Сам Виноградов переехал в Санкт–Петербург, став артистом императорских театров; его гастроли на родине встречали с восторгом. Афиши писали от руки, потому что в городе типографии не было. Но особенно подкупали мариупольцев печатные объявления о бенефисах. Актеры присылали их заранее для расклеивания на видных местах.

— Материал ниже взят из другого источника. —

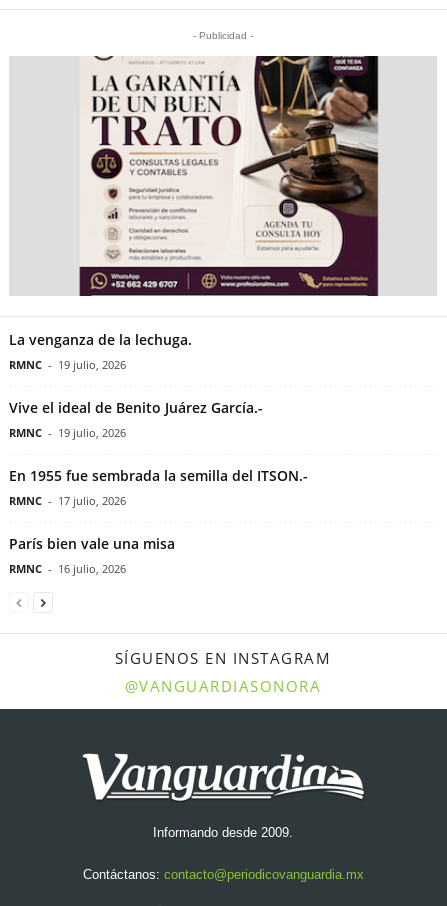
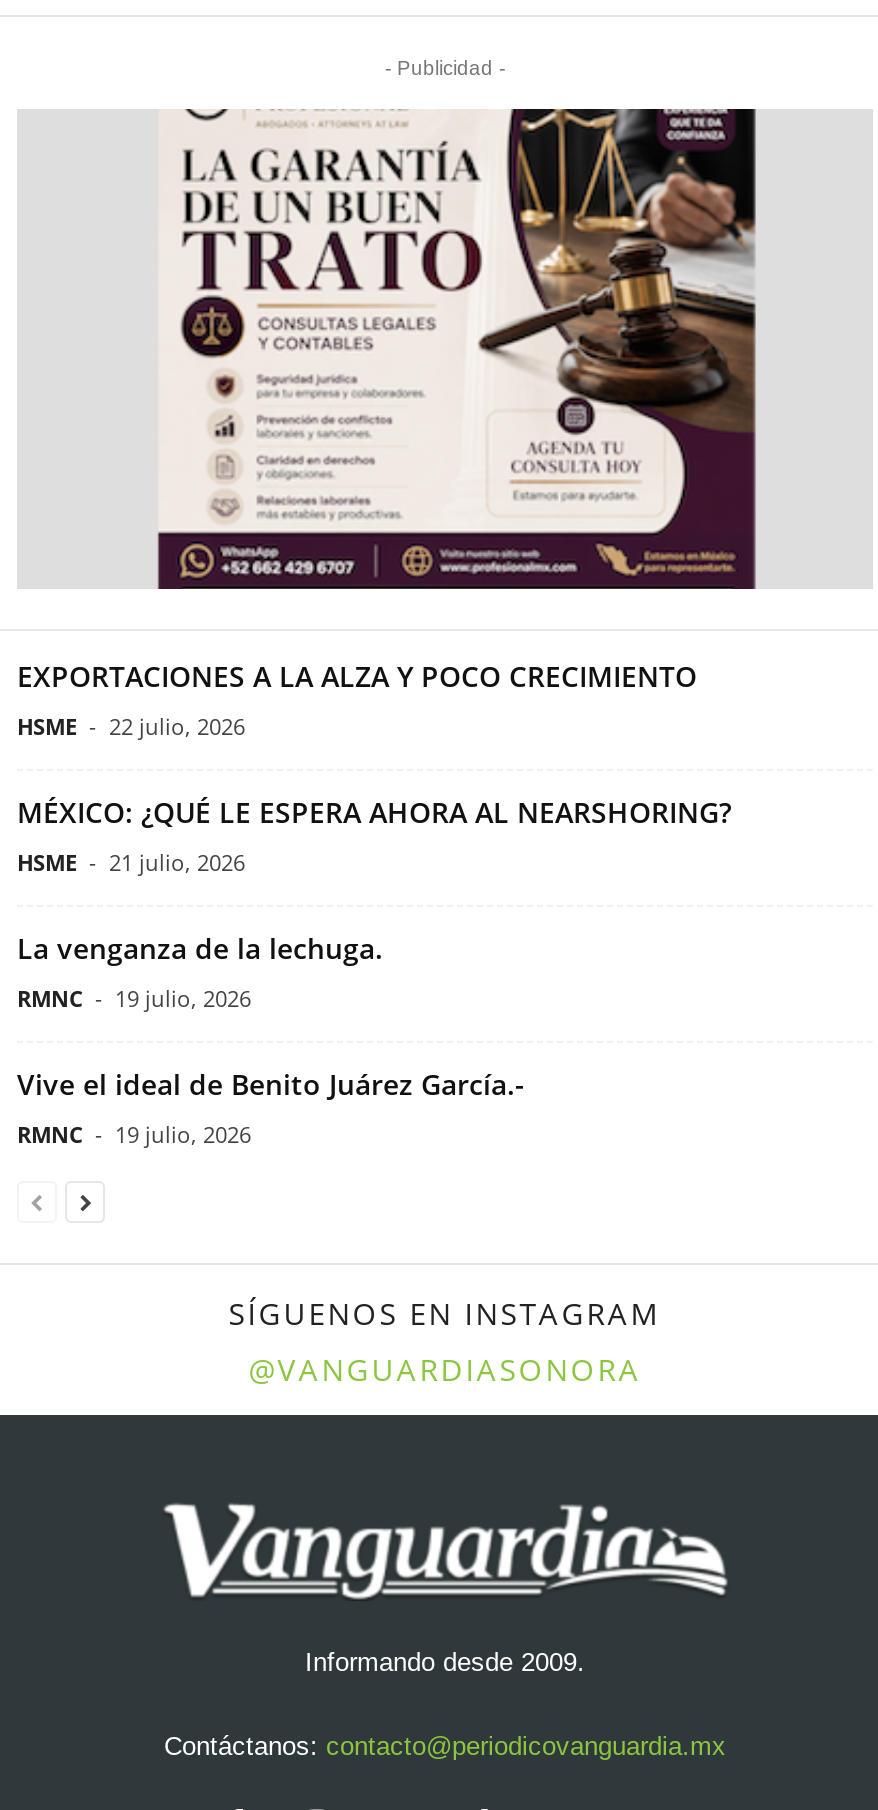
none -> [17,657,731,877] EXPORTACIONES A LA ALZA Y POCO CRECIMIENTO | HSME - 22 julio, 2026 | MÉXICO: ¿QUÉ LE ESPERA AHORA AL NEARSHORING? | HSME - 21 julio, 2026
moved [9,330,267,440] -> [17,929,533,1149]: La venganza de la lechuga. | RMNC - 19 julio, 2026 | Vive el ideal de Benito Juárez García.- | RMNC - 19 julio, 2026
[9,466,308,576] En 1955 fue sembrada la semilla del ITSON.- | RMNC - 17 julio, 2026 | París bien vale una misa | RMNC - 16 julio, 2026 -> none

«На действах можно заработать», — решил купец Никифор Попов и переоборудовал свой амбар в зрелищный зал. Была сделана небольшая деревянная сцена, поставлен барьер для отделения оркестра от публики. Для знатных господ города установлены два ряда стульев, за ними — обычные скамьи. У входа в зал пристроили кассу и буфет. На фронтоне прикрепили желтую вывеску с зелеными буквами: «Храм музы Мельпомены».
В него‑то мартовским вечером студент Шалованов и привел стеснительного и озадаченного Куинджи, на сей раз одетого в темно–серый костюм и белую сорочку с подвязанным на шее красным шарфом.
Публика в зале гудела, как растревоженный улей.
Глядя исподлобья на затемненные ряды, Архип не различал в полумраке лиц. Керосиновые лампы висели на боковых стенах, беспрестанно мигали, света давали мало. Десяток ламп, поставленных на самом краю рампы, освещали разрисованный занавес. Он колыхался, и создавалась иллюзия, что розовый ангел с арфой в руках медленно плывет среди круглых облаков, похожих на жирных овечек.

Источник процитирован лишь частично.